[DEBATE] : (Fwd) Hugh Lewin on Eve Hall
Patrick Bond
pbond at mail.ngo.za
Mon Nov 19 11:45:19 GMT 2007
Energetic exile
who came home
by Hugh Lewin
for the Mail&Guardian, Johannesburg
Eve Hall, who died aged 70 at her home near Nelspruit on 23 October, was
one of the first women activists to be imprisoned for defiance of
apartheid. Through nearly 50 years, Eve's life exemplified what it was
to be an anti-apartheid activist and to live, as she did with her
husband Tony and three sons, in energetic exile.
Eve was born in 1937 in France and lived in Paris with her mother during
the German occupation. They came to South Africa after the war to join
her father, who was Jewish and whose mother and sister died in
concentration camps. Eve matriculated at Kingsmead and, after her
studies at Wits, joined the Congress movement the day after the
shootings at Sharpeville.

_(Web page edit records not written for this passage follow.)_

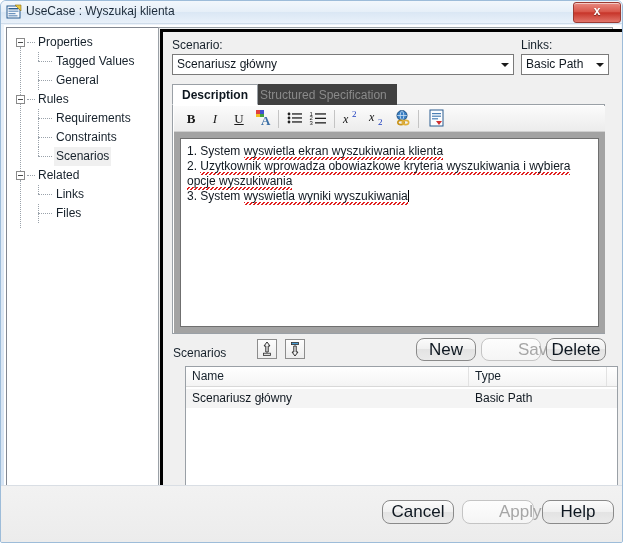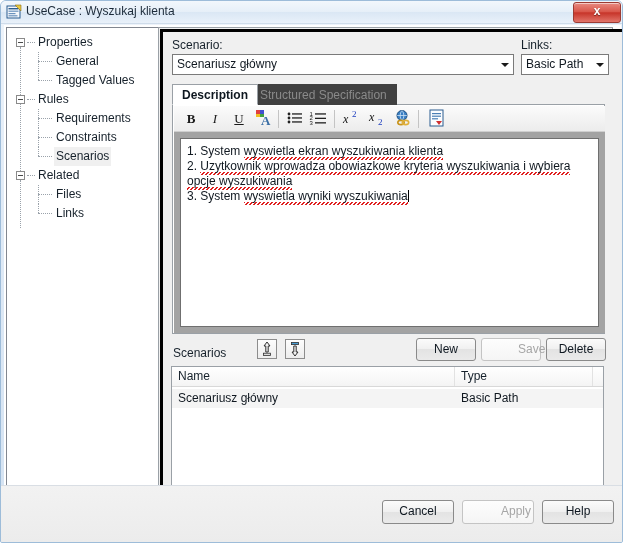"General" div.tree-node { order: before "Tagged Values" -> after "Tagged Values" }
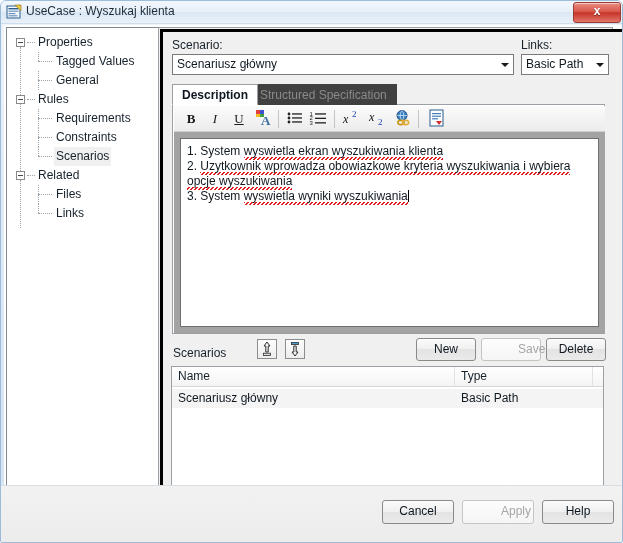"Files" div.tree-node { order: before "Links" -> after "Links" }
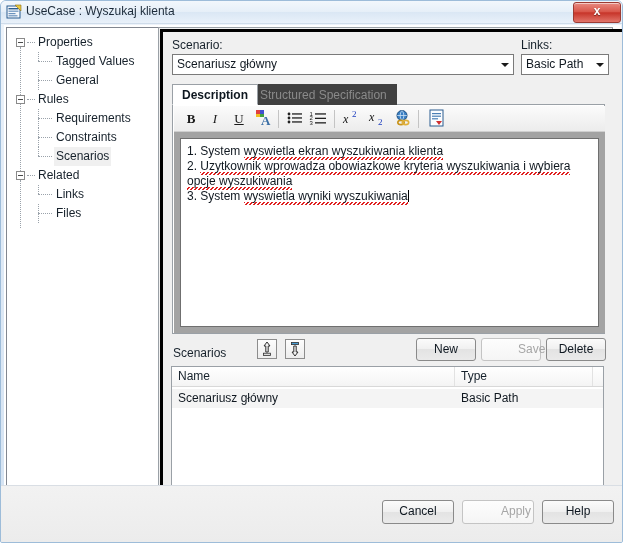"New" .btn { border-radius: 3px -> 8px; font-size: 12px -> 17px }
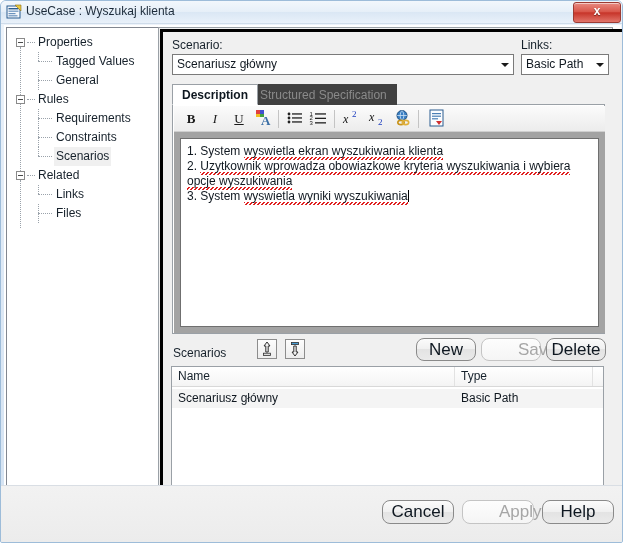"Name" .listview { left: 8px -> 22px }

She had her own first taste of apartheid's
nastiness soon afterwards when she was sentenced to six months
imprisonment for launching a leaflet and poster campaign promoting the
banned ANC. By 1964 she and Tony were "listed" for being members of a
banned organisation, which made impossible their continued existence as
journalists in Johannesburg, so the family left on what became a 26-year
trek in exile, mainly through Africa and Asia, and in UK, as "gypsy
journalists and development workers".
During the first 15 years of exile, Eve and the boys followed where
Tony's jobs took them. But Eve always worked: for instance, as a
teacher; and as women's editor of The Nation, Kenya's biggest daily,
which involved a variety of activities, from Agony Aunt to fashion
editor and even astrologer. Later, as activist in Dar es Salaam, she
launched the ANC women section's "Voice of Women" – and shared reporting
on India with Tony as Oxfam information officer in Delhi.
The family moved to the UK in 1976, driving overland from India, and Eve
took an MA in rural sociology at Reading, which launched her on her UN
development career. Now Tony became the "trailing spouse" as Eve blazed
her trail, particularly in East and Southern Africa, working for the ILO
and launching a number of women's community development projects.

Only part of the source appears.